Hour of death in life. Dream seeds under the eyelids
perishing like moonset over the denuded hills,
the maples burning their leaves like the first draft
of a novel they don’t want anybody to read
like a closing chapter in the life of an arsonist
who ends up eating his own ashes out of bird fountain
that holds a merciful spoon up to his lips
like the French kiss of a death wish in an urn
as he dies reconciled to the heresy of his life
in the eyes of the dead who thought he went too far.

Let’s hear it for the stars that made death possible
as the improbability of life that comes of it
that makes much out of the little it has to work with
like poems inspired by the fire in their lover’s eyes.
Marigolds holding out along the widow walks
of lonely souls communing with their solitude
like a family album of sacred tattoos the leaves
left like a last impression on cement gravestones
laid end to end like a road that turns back home again
with a childhood secret it shares with the crossed hearts
of the dead sworn to the perennial silence
of the memories that make life implausibly forgiving
without understanding a word of what’s said
about why it has to be this way, except
it has to be borne like distant hills ageing
under the echoes of lupine requiems mourning
the loss of one of their own as if it were the moon’s fault.
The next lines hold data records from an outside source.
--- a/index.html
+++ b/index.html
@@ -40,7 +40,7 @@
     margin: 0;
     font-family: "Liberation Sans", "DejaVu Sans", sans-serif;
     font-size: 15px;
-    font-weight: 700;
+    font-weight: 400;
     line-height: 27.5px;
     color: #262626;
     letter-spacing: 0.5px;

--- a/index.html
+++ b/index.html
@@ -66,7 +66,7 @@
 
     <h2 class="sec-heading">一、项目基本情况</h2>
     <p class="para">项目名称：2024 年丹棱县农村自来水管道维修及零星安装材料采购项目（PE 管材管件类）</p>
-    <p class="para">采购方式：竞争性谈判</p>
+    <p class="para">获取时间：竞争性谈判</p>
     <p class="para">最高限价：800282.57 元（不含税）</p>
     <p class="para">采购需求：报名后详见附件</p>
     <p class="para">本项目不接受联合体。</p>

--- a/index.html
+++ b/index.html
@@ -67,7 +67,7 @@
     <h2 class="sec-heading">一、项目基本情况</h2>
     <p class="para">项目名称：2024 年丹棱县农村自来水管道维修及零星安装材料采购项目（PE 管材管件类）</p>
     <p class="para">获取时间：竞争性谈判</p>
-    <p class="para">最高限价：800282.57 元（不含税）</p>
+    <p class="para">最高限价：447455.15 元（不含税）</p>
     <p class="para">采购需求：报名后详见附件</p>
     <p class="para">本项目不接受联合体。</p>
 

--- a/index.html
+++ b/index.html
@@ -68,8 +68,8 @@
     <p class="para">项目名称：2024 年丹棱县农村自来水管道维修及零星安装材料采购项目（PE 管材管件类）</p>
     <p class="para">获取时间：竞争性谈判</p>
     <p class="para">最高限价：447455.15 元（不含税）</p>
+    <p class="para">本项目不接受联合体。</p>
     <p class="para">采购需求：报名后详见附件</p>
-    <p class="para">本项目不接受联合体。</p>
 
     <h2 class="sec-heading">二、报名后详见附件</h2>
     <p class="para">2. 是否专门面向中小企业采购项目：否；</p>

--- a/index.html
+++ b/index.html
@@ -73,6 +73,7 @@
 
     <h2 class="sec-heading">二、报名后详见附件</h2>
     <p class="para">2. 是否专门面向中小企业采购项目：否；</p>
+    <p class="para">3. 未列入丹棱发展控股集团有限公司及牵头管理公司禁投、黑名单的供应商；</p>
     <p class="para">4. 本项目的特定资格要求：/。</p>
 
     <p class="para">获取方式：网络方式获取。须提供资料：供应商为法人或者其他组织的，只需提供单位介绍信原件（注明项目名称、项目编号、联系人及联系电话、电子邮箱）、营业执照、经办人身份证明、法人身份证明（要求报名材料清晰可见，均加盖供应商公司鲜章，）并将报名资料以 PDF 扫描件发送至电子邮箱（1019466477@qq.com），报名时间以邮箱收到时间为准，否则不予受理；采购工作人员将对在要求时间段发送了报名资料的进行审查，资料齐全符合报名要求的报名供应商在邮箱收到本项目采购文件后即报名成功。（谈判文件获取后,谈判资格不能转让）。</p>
Blame it on the autumn. Blame it on the spring
that turned out to be the false dawn of everything
you’ve ever believed in like a mirage
in the third eye of a hurricane in a desert,
or what your lover said to you in bed one night
when you shared the same pillow like flesh of your flesh,
blood of your blood, bone of your bone,
as you both spoke of a creation myth that was already old
before you were born to mourn for it
like an apostate priest of a profligate abyss
that will swallow you whole like a dragon
the glain of the moon and disgorge it again
like the waterlily of a used condom
or a skin some lake shed like a starmap
to the wistful radiance in the eyes of the dead.

O yes, the eyes of the pervasive dead who fill space
with nuances of the light distilled from past dreams,
who look upon it all in pain and separation
and crack a smile like the scar of a stronger weld
than the original brain stem it mended
like a lighthouse on the moon where you
came to drown the sword you hammered out of fire
like a vow you made to the water sylphs
a long, long time ago before the salmon returned
to the place of their birth to continue dying
deeper and deeper into their awareness
of the mystery of life still throwing cornflowers
poppies and wheatstalks in the hands
of equinoctial virgins like cargo into the lifeboats
of our graves lowered over the side of the sinking earth,
stern up to the sun as it goes down into the underworld
like the Orphic skull of a habitable planet
dismembered by the mad muses of the autumn
for the lenience in his voice the dead
are especially susceptible to this time of year.